Aim of the task:
Restate each line below word for word, skipping every picture.

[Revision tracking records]
- Opening Delimiter -

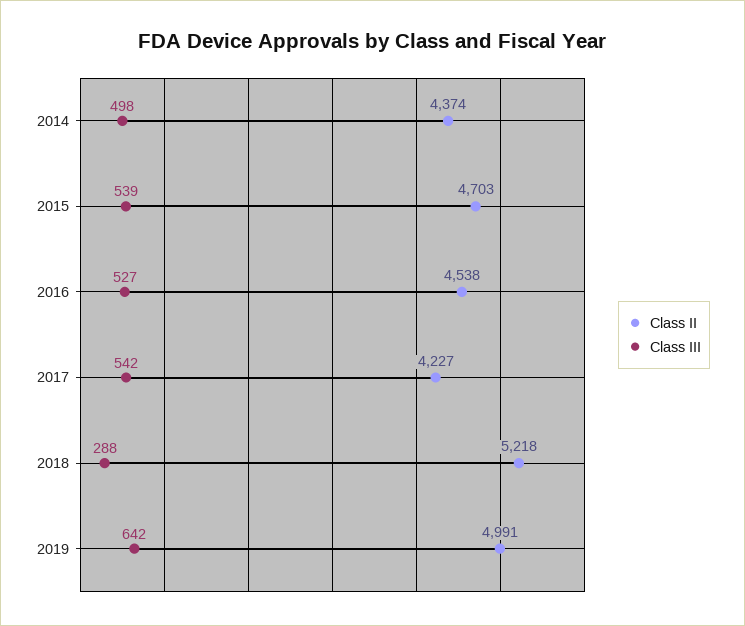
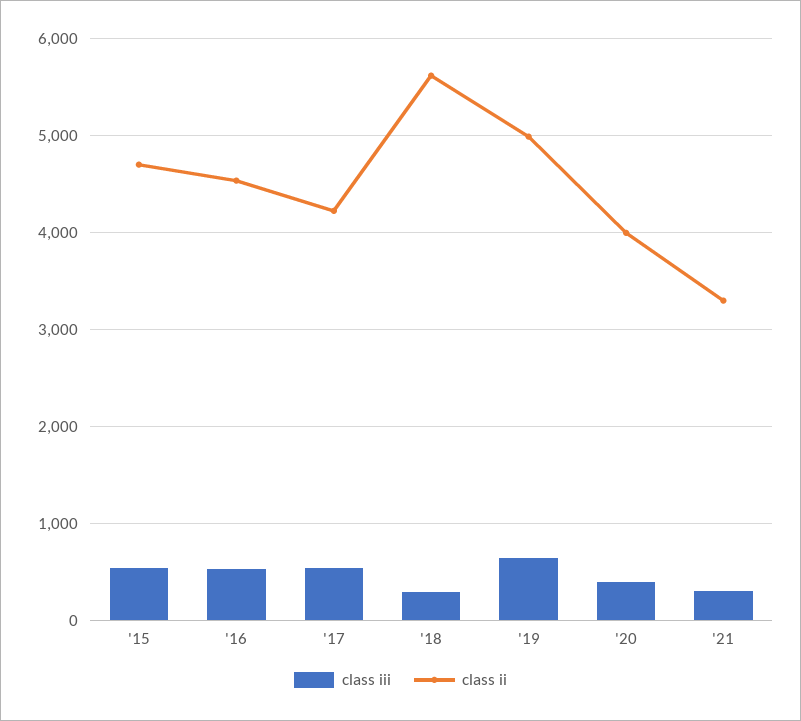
Class II, 2014: 4374 -> none
Class III, 2014: 498 -> none
Class II, 2018: 5218 -> 5600
Class III, '20: none -> 400
Class II, '20: none -> 4000
Class III, '21: none -> 300
Class II, '21: none -> 3300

- Closing Delimiter -

Solution to this problem:
Class II, 2014: 4374 -> none
Class III, 2014: 498 -> none
Class II, 2018: 5218 -> 5600
Class III, '20: none -> 400
Class II, '20: none -> 4000
Class III, '21: none -> 300
Class II, '21: none -> 3300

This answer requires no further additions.